PROMPT >>
Locate, in the data below, the line that contains "SPARE BULB 110V ΜΠΑΓΙΟΝΕΤ ΚΟΚΚΙΝΗ: 1" and the line that contains "discount: 20% = 2.39 -> none"; reproduce exactly those two lines and every line between them, nothing more.

(Dataset records)
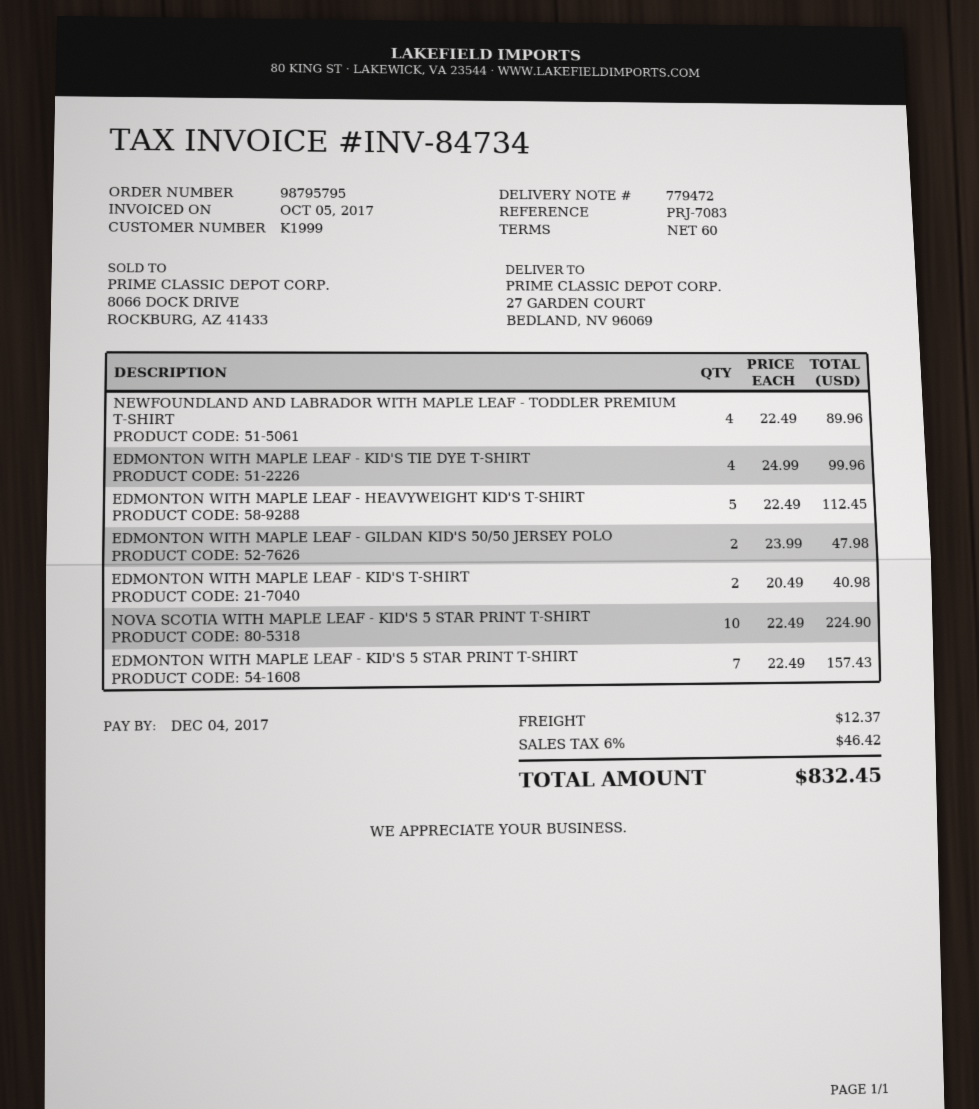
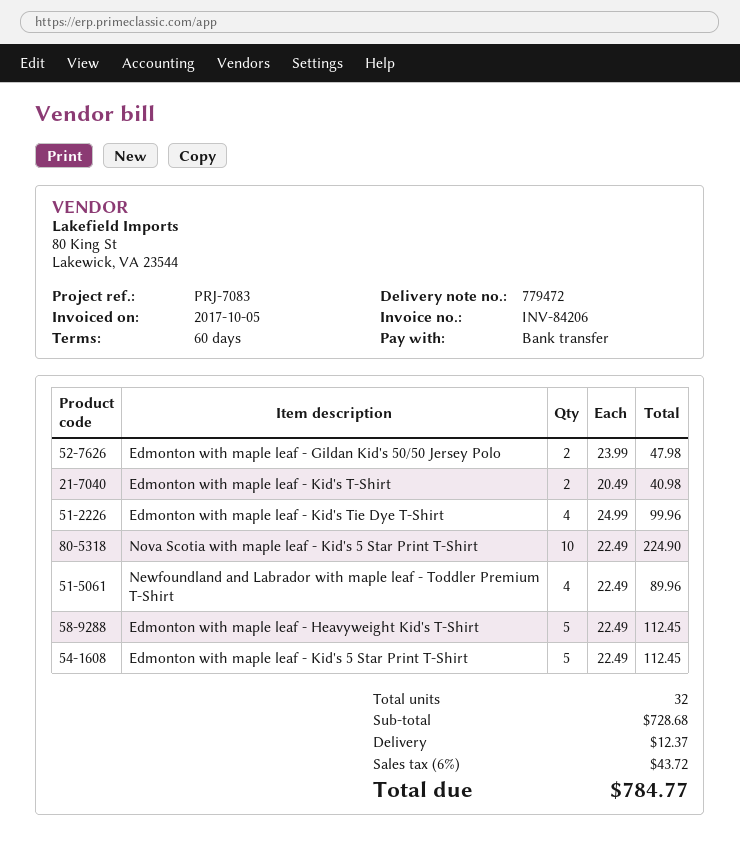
invoice number: INV-84734 -> INV-84206
EDMONTON WITH MAPLE LEAF - KID'S 5 STAR PRINT T-SHIRT: 7 x 22.49 = 157.43 -> 5 x 22.49 = 112.45
tax: 6% = 46.42 -> 6% = 43.72
total: 832.45 -> 784.77

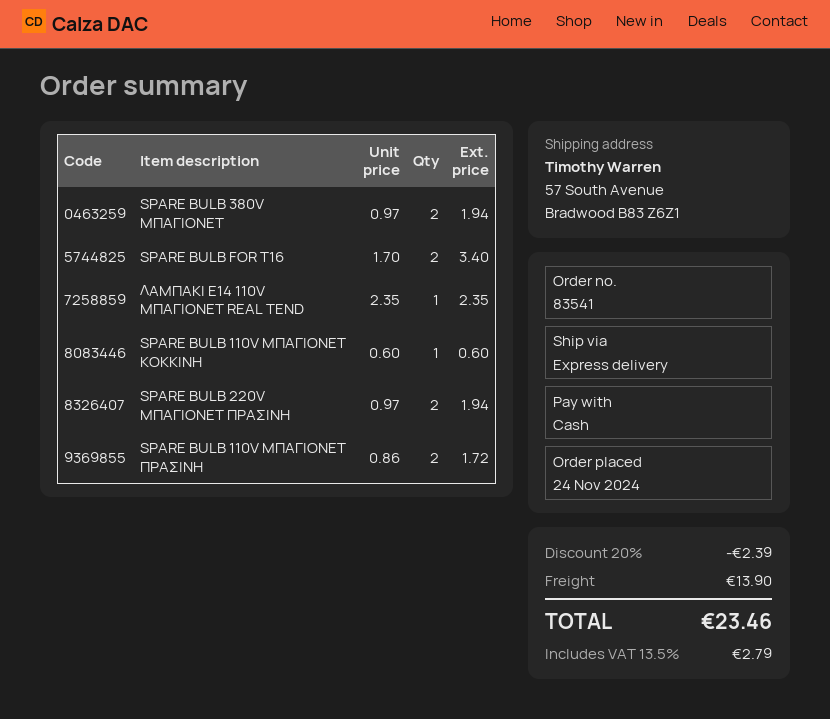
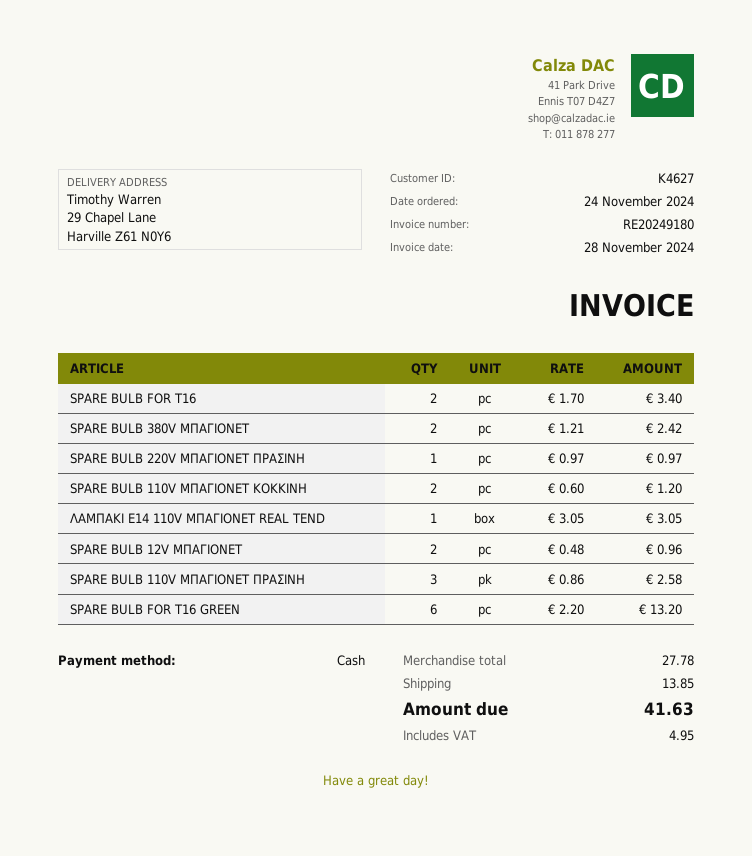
ship to: 57 South Avenue, Bradwood B83 Z6Z1 -> 29 Chapel Lane, Harville Z61 N0Y6
SPARE BULB 380V ΜΠΑΓΙΟΝΕΤ: 2 x 0.97 = 1.94 -> 2 x 1.21 = 2.42
ΛΑΜΠΑΚΙ Ε14 110V ΜΠΑΓΙΟΝΕΤ REAL TEND: 1 x 2.35 = 2.35 -> 1 x 3.05 = 3.05
SPARE BULB 110V ΜΠΑΓΙΟΝΕΤ ΚΟΚΚΙΝΗ: 1 x 0.60 = 0.60 -> 2 x 0.60 = 1.20
SPARE BULB 220V ΜΠΑΓΙΟΝΕΤ ΠΡΑΣΙΝΗ: 2 x 0.97 = 1.94 -> 1 x 0.97 = 0.97
SPARE BULB 110V ΜΠΑΓΙΟΝΕΤ ΠΡΑΣΙΝΗ: 2 x 0.86 = 1.72 -> 3 x 0.86 = 2.58
SPARE BULB 12V ΜΠΑΓΙΟΝΕΤ: none -> 2 x 0.48 = 0.96
SPARE BULB FOR T16 GREEN: none -> 6 x 2.20 = 13.20
discount: 20% = 2.39 -> none
shipping: 13.90 -> 13.85
tax: 2.79 -> 4.95
total: 23.46 -> 41.63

WRITTEN RESPONSE >>
SPARE BULB 110V ΜΠΑΓΙΟΝΕΤ ΚΟΚΚΙΝΗ: 1 x 0.60 = 0.60 -> 2 x 0.60 = 1.20
SPARE BULB 220V ΜΠΑΓΙΟΝΕΤ ΠΡΑΣΙΝΗ: 2 x 0.97 = 1.94 -> 1 x 0.97 = 0.97
SPARE BULB 110V ΜΠΑΓΙΟΝΕΤ ΠΡΑΣΙΝΗ: 2 x 0.86 = 1.72 -> 3 x 0.86 = 2.58
SPARE BULB 12V ΜΠΑΓΙΟΝΕΤ: none -> 2 x 0.48 = 0.96
SPARE BULB FOR T16 GREEN: none -> 6 x 2.20 = 13.20
discount: 20% = 2.39 -> none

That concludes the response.